Monday, October 13, 2014


The Color Purple
Alice Walker
#1

          The novel, The Color Purple, focuses on a child wife in the South and her relationships with her family members, two children, and husband. Her name is Celie and she is immediately oppressed, from the moment her mother became too sick to continue her 'responsibilities' within the household. This not only included feeding the younger children, working in the fields, but also providing sex for her mother's husband- or her father. Along with an incestuous relationship with her father, he also beat her and worked her to the point of insomnia. Celie had been attempting to learn basic skills such as reading and writing with her sister, Nettie, but she was soon married to another man in the town and developed a very similar relationship with him as her father. Nettie was his original goal for a wife, but she soon left the town for other opportunities- a rough parting for the siblings' relationship. Celie only found any relief from beatings and uncomfortable sexual encounters when her husband, who is never named- something I’ll address later, when he took in Shug Avery, the local slut and performer. She had always loved him, and he her, so when she came down with a “nasty woman disease” he took her into the house. Celie helped her recover, and as she became stronger, he focused on his supposed love- Celie slept peacefully once again.

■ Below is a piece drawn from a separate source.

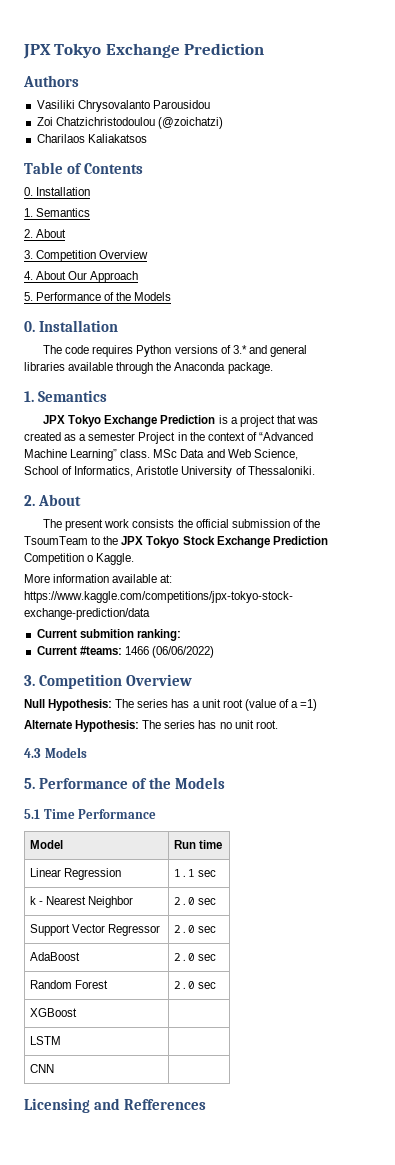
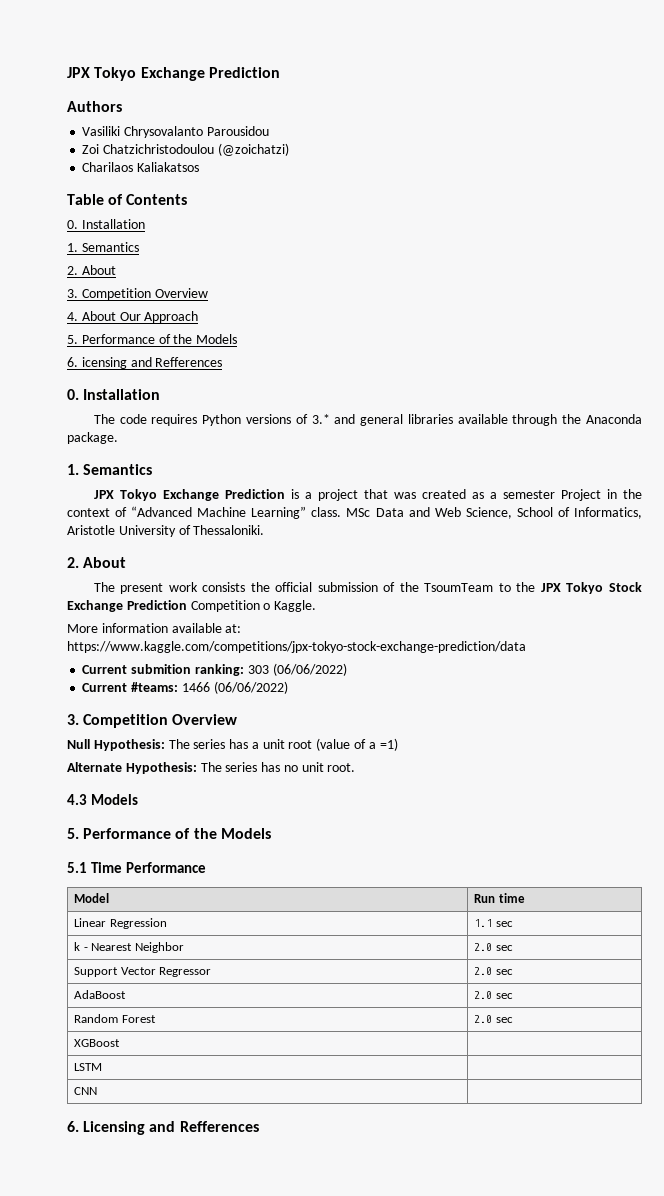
(172, 296) none -> [67,357,223,369] // 6. icensing and Refferences
(181, 635) none -> [247,663,347,676] 303 (06/06/2022)
(54, 1068) none -> [67,1121,79,1132] 6.

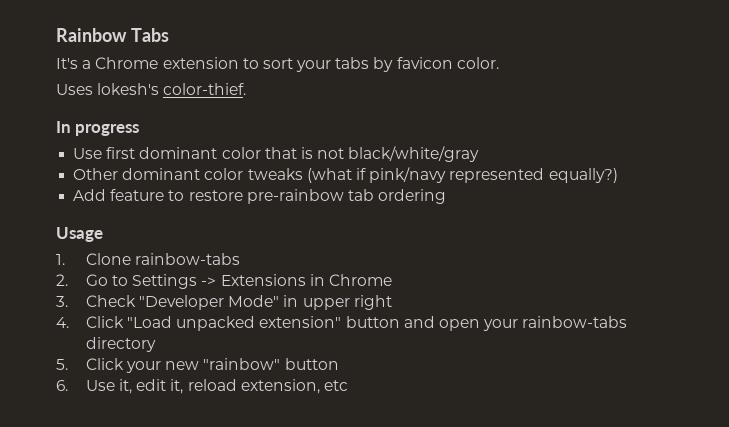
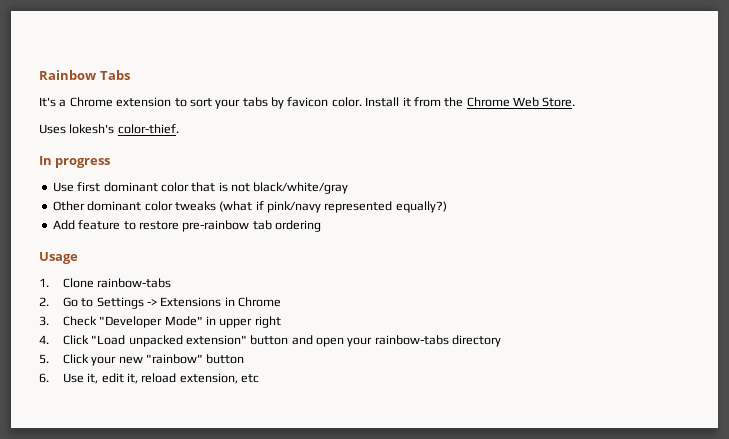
(499, 63) none -> [365,97,576,107] Install it from the Chrome Web Store.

            Now that you’re caught up on how she was forced to live her life, it will be interesting to inform you, and attempt to gain some understanding about her outlooks on the male population in her town. Throughout at least the first third of the story, Celie refers to almost ALL of the men as “Mr. _________.” There is nothing to distinguish between her father, her husband, and any other man, like some she meets in church. From the very beginning Celie refused to name them or acknowledge them as separate people. The only male figure she ever names is Harpo, her husband’s son who is, at this point in the book, newly married to a strong woman named Sophia. They recently separated.
            It seems to me like the author’s choice to purposely omit a name’s distinguishing quality was to create the idea that to Celie, all these men served the same purpose and did the same things. Celie views all of these men as miles above her and as people who are in the right when they beat her, give her orders, and rape her. She thinks it is normal and just “what goes on.” Leaving out their names separates them from the reader and makes their relationship with the reader impersonal. I think that Harpo is an exception from this rule because he, at least at first and without influence from his father, is truly in love with his wife and refuses to beat her. Showing an exception from the “Mr. _______” rule highlights the fact that she is purposely grouping the self-righteous and misogynistic type of male figure in her head, not simply all of the men in the book.